[MUD-Dev] Complexity and Accessibility (was: RE: Better Combat (long))

Sean Kelly sean at f4.ca
Wed Sep 1 06:52:51 CEST 2004


On Sat, 28 Aug 2004, Will Jennings wrote:
> Raph Koster wrote:

>> We can observe a gradual move towards increased formalism and
>> complexity in the development of almost any art form [...]. It
>> typically is accompanied by a parallel loss of audience, as the
>> general public tends not to want to be challenged in that way.

> I'm skeptical of the teleology here.  Examples: Oral storytelling
> has, in general, stricter form than the novel.  As rap music grew
> its audience and entered the mainstream, it became more complex
> sonically, but less complex verbally.  I'm not so sure the
> middle-of-the-bell-curve of the degree of formalism of Western art
> music has done more than oscillate over the last six hundred
> years, and its audience has fluctuated independent of those
> oscillations.

I agree with Raph that any activity tends to have two sets of
participants: those that view the activity as recreation and those
that view it as a skill.  And the skill folks want to refine the
activity as their skill improves.  But what constitutes an activity
can be confusing, and there are some odd cases like pop music which
tend to attract what I'd consider recreation folks into an area
normally occupied by a skill group.

> Sometimes, perhaps, an art form needs to be around a little while
> before it gets very complex.  There needs to be a critical mass of
> folks making it before good language gets developed to talk about
> it, and then the language helps in coming up with formal tricks.
> But after the first person of a sufficiently scholarly bent starts
> playing formal tricks, I don't see a general trend toward
> increasing formality.[1]

Refinements tend to occur locally rather than globally--Jazz music
is a perfect example of this trend.  Also, as you point out,
something has to be around for a while before it gets very complex.
Or perhaps it has to have skill folks involved for a while before it
gets very complex.  Children's games might be an example of an
activities that change slowly on a global scale because of
localization or rapid participant turnover.

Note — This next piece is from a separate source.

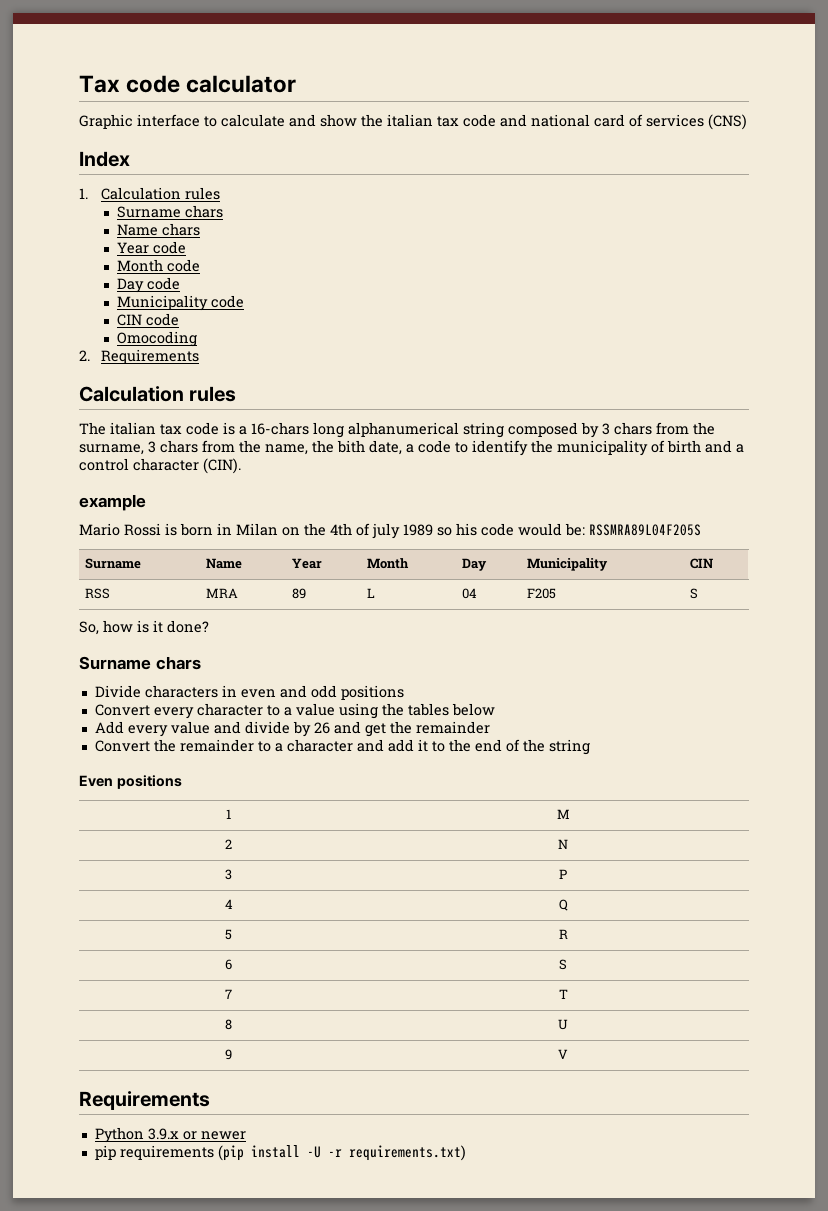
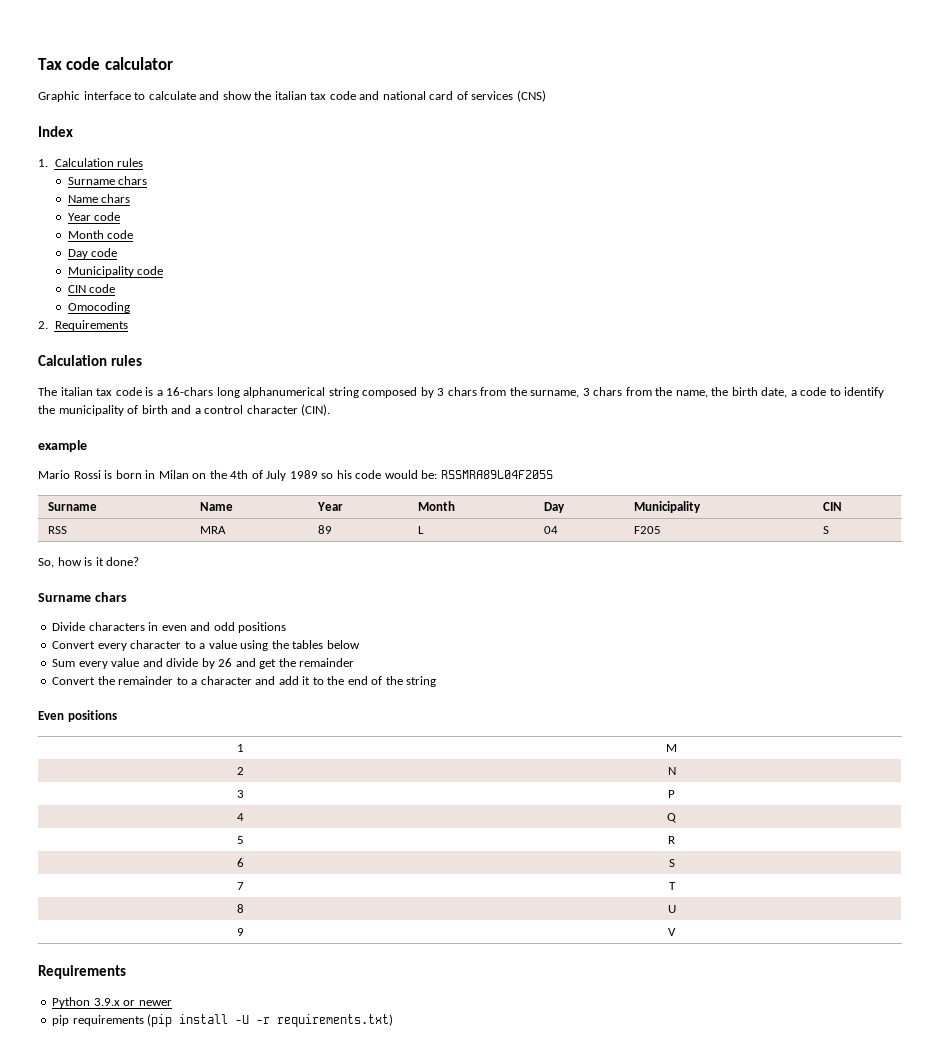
[337,440,365,453] bith -> [731,387,758,396] birth
[372,523,400,539] july -> [266,470,287,481] July
[94,721,124,734] Add -> [52,659,76,667] Sum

>> The cultural forces behind this are fascinating, because at the
>> same time that the art recedes away from comprehensibility by the
>> average person by demanding an overly high level of insider
>> knowledge of the medium, we also see a rise in "priesthoods" of
>> people who use their knowledge as a social signaling mechanism.

> Yeah, that is cool.

> What's even neater is that when the art becomes less
> comprehensible, not because of demanding lots of insider
> knowledge, but because of being more radical or abstract, the
> "priesthoods" arise regardless and create the insider knowledge
> from thin air.  And then this invented language can become a
> bigger barrier to outsiders than the comprehensibility of the work
> itself -- it's a lot harder for me to parse the text of an average
> modern art book than it is for me to be moved by the works
> themselves.

I would consider these to be two separate activities: the production
of art and the discussion of art.  Though I'll grant that a great
deal of contemporary art production is actually a reaction to
previous art (and thus should almost be grouped in the "discussion"
category).  Still, it's an important distinction.  With pop music,
many of the refinements are in peripheral activities: marketing,
information gathering and icon collection (fanclubs), etc, while the
lyrics and musical complexity remain fairly static because that
isn't what the activity is about for most people.  In fact its low
barrier for entry is practically a defining characteristic.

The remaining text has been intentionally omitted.